§ Brief
Look through the data below and show every line that includes "order".

§ Recorded data
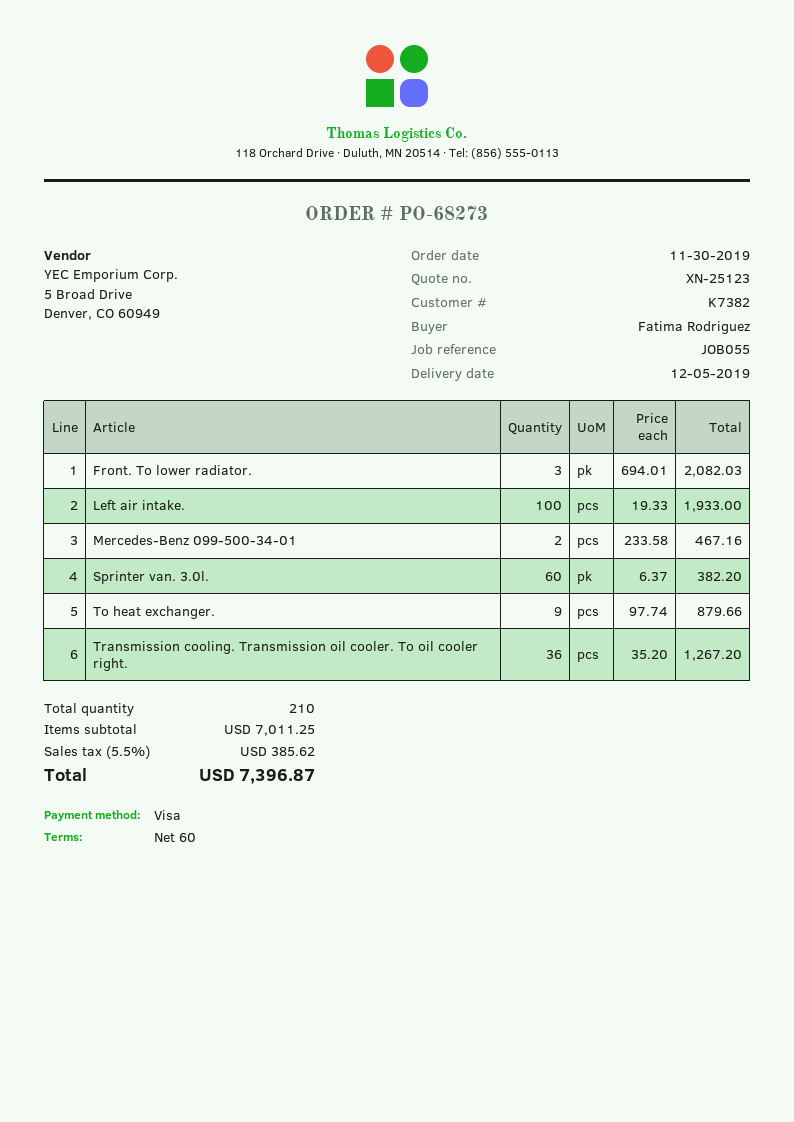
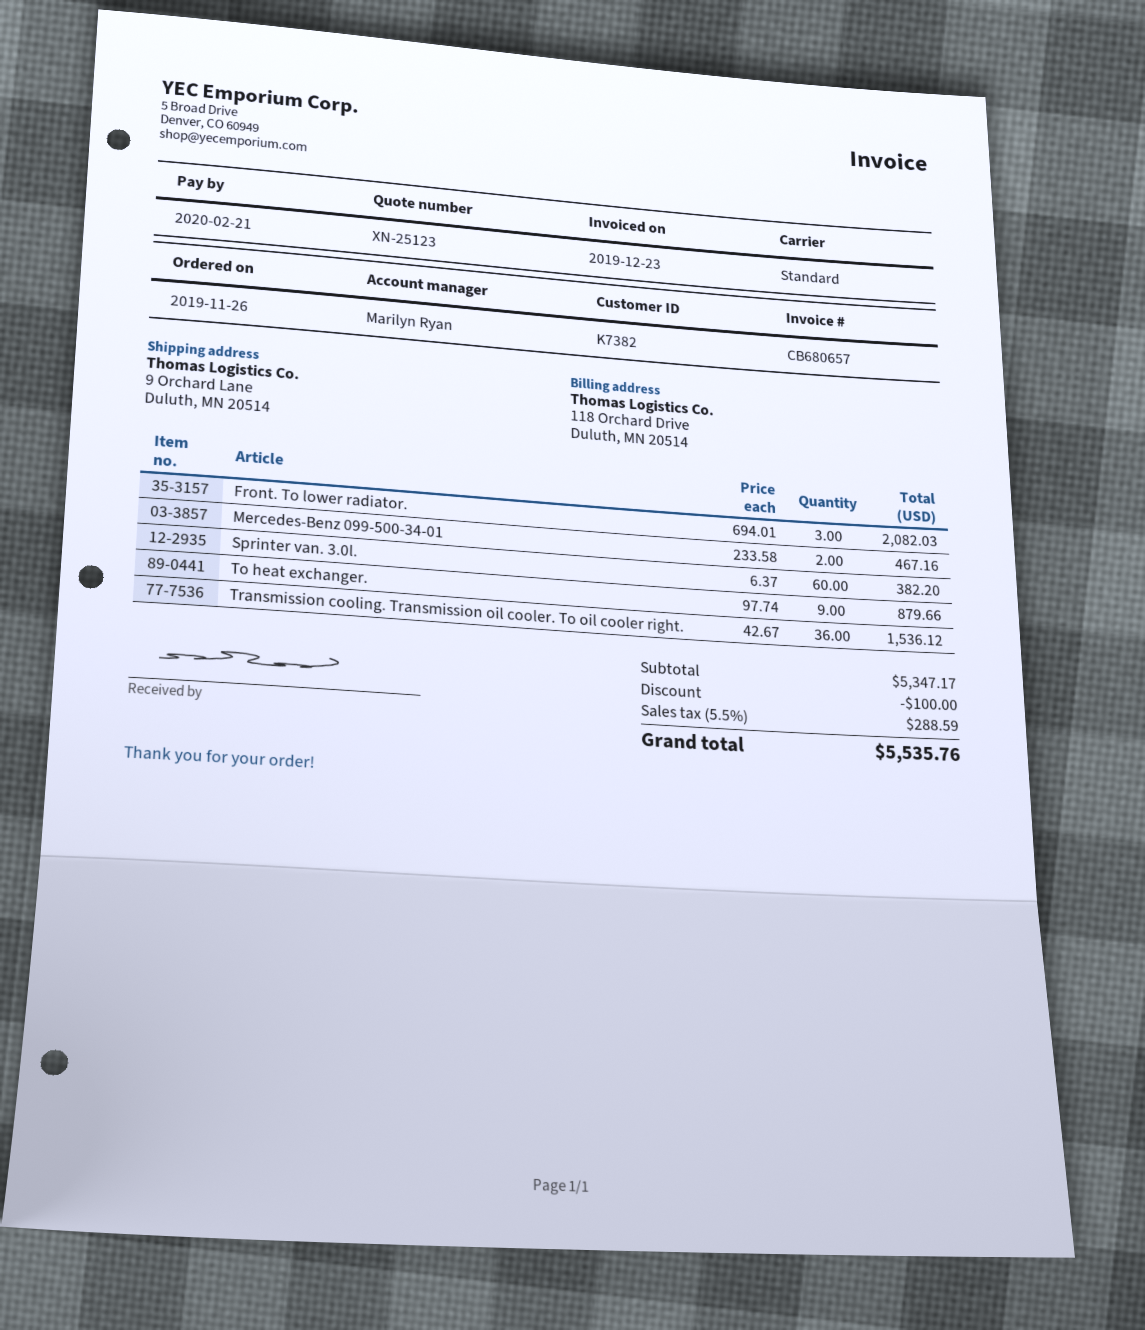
order date: 2019-11-30 -> 2019-11-26
Left air intake.: 100 x 19.33 = 1933.00 -> none
Transmission cooling. Transmission oil cooler. To oil cooler right.: 36 x 35.20 = 1267.20 -> 36 x 42.67 = 1536.12
subtotal: 7011.25 -> 5347.17
discount: none -> 100.00
tax: 5.5% = 385.62 -> 5.5% = 288.59
total: 7396.87 -> 5535.76

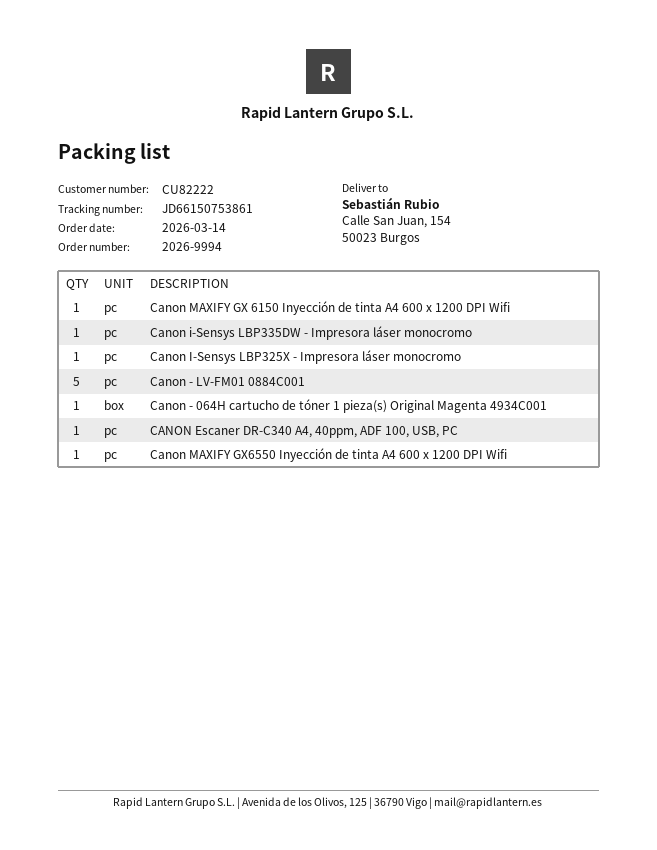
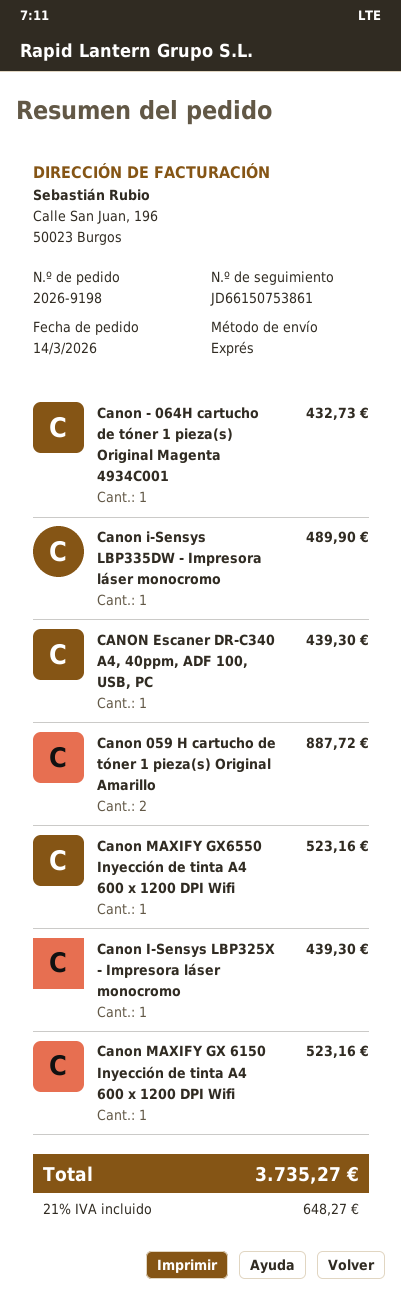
order number: 2026-9994 -> 2026-9198
Canon - LV-FM01 0884C001: 5 -> none
Canon 059 H cartucho de tóner 1 pieza(s) Original Amarillo: none -> 2

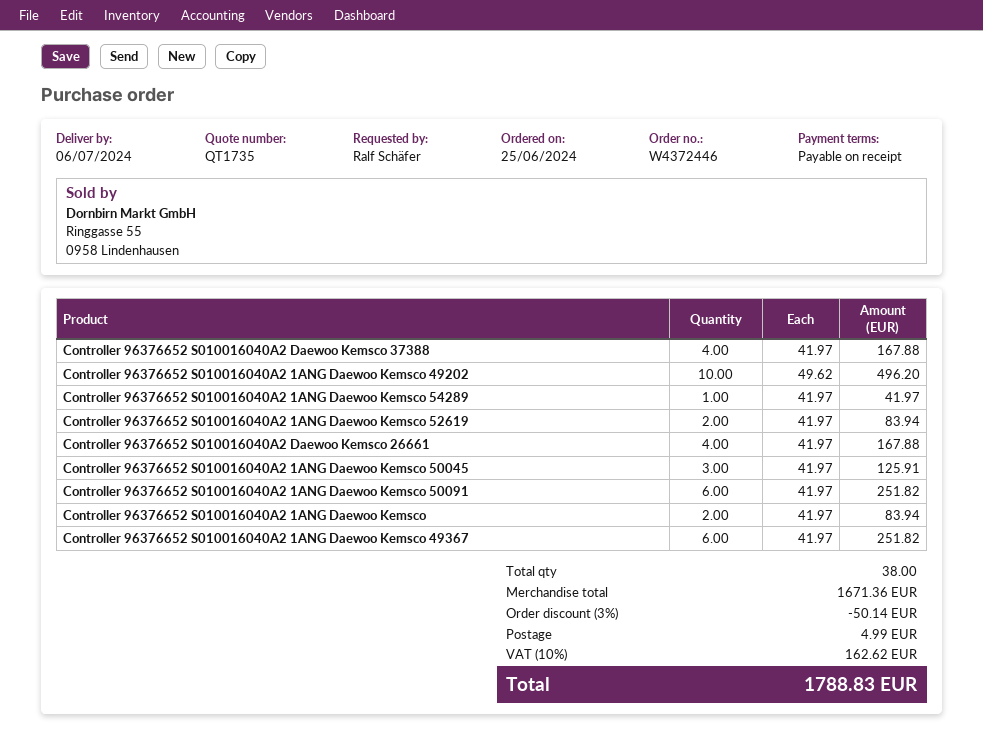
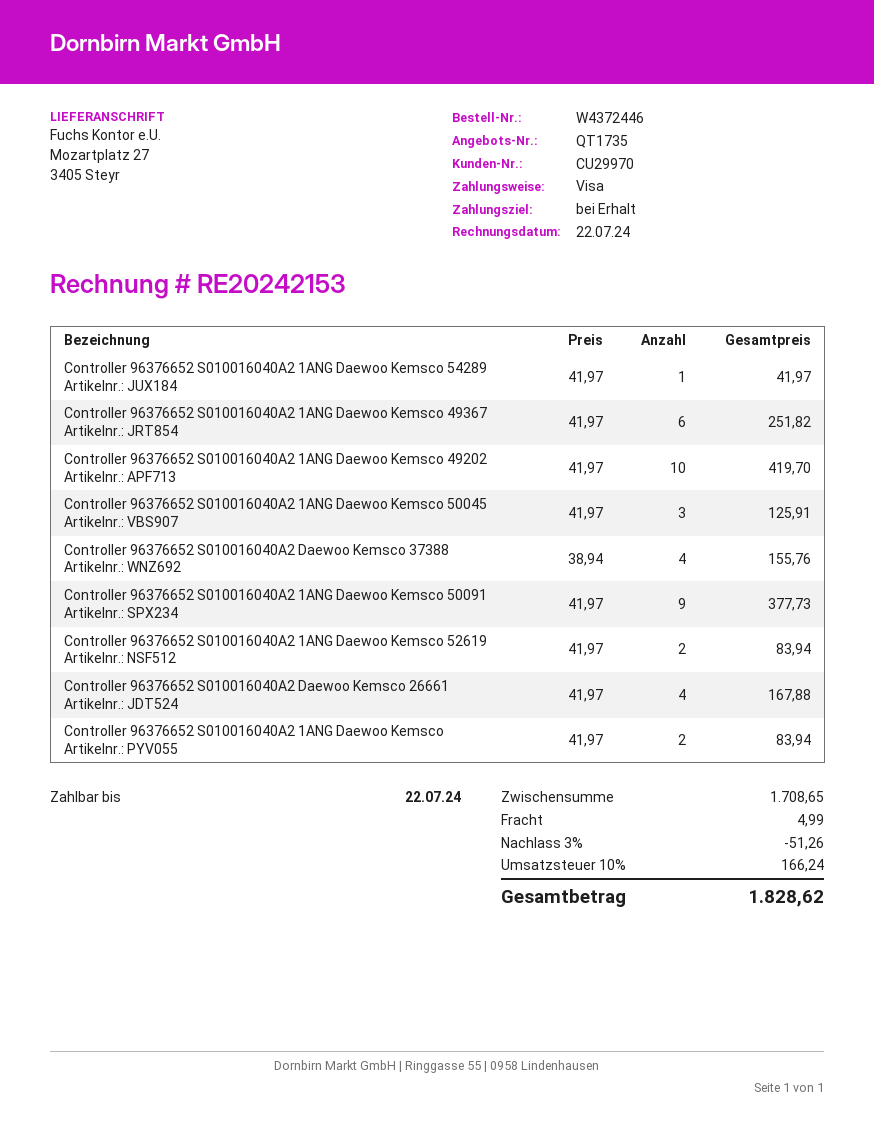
Controller 96376652 S010016040A2 Daewoo Kemsco 37388: 4 x 41.97 = 167.88 -> 4 x 38.94 = 155.76
Controller 96376652 S010016040A2 1ANG Daewoo Kemsco 49202: 10 x 49.62 = 496.20 -> 10 x 41.97 = 419.70
Controller 96376652 S010016040A2 1ANG Daewoo Kemsco 50091: 6 x 41.97 = 251.82 -> 9 x 41.97 = 377.73
subtotal: 1671.36 -> 1708.65
discount: 3% = 50.14 -> 3% = 51.26
tax: 10% = 162.62 -> 10% = 166.24
total: 1788.83 -> 1828.62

§ Reply
order date: 2019-11-30 -> 2019-11-26
order number: 2026-9994 -> 2026-9198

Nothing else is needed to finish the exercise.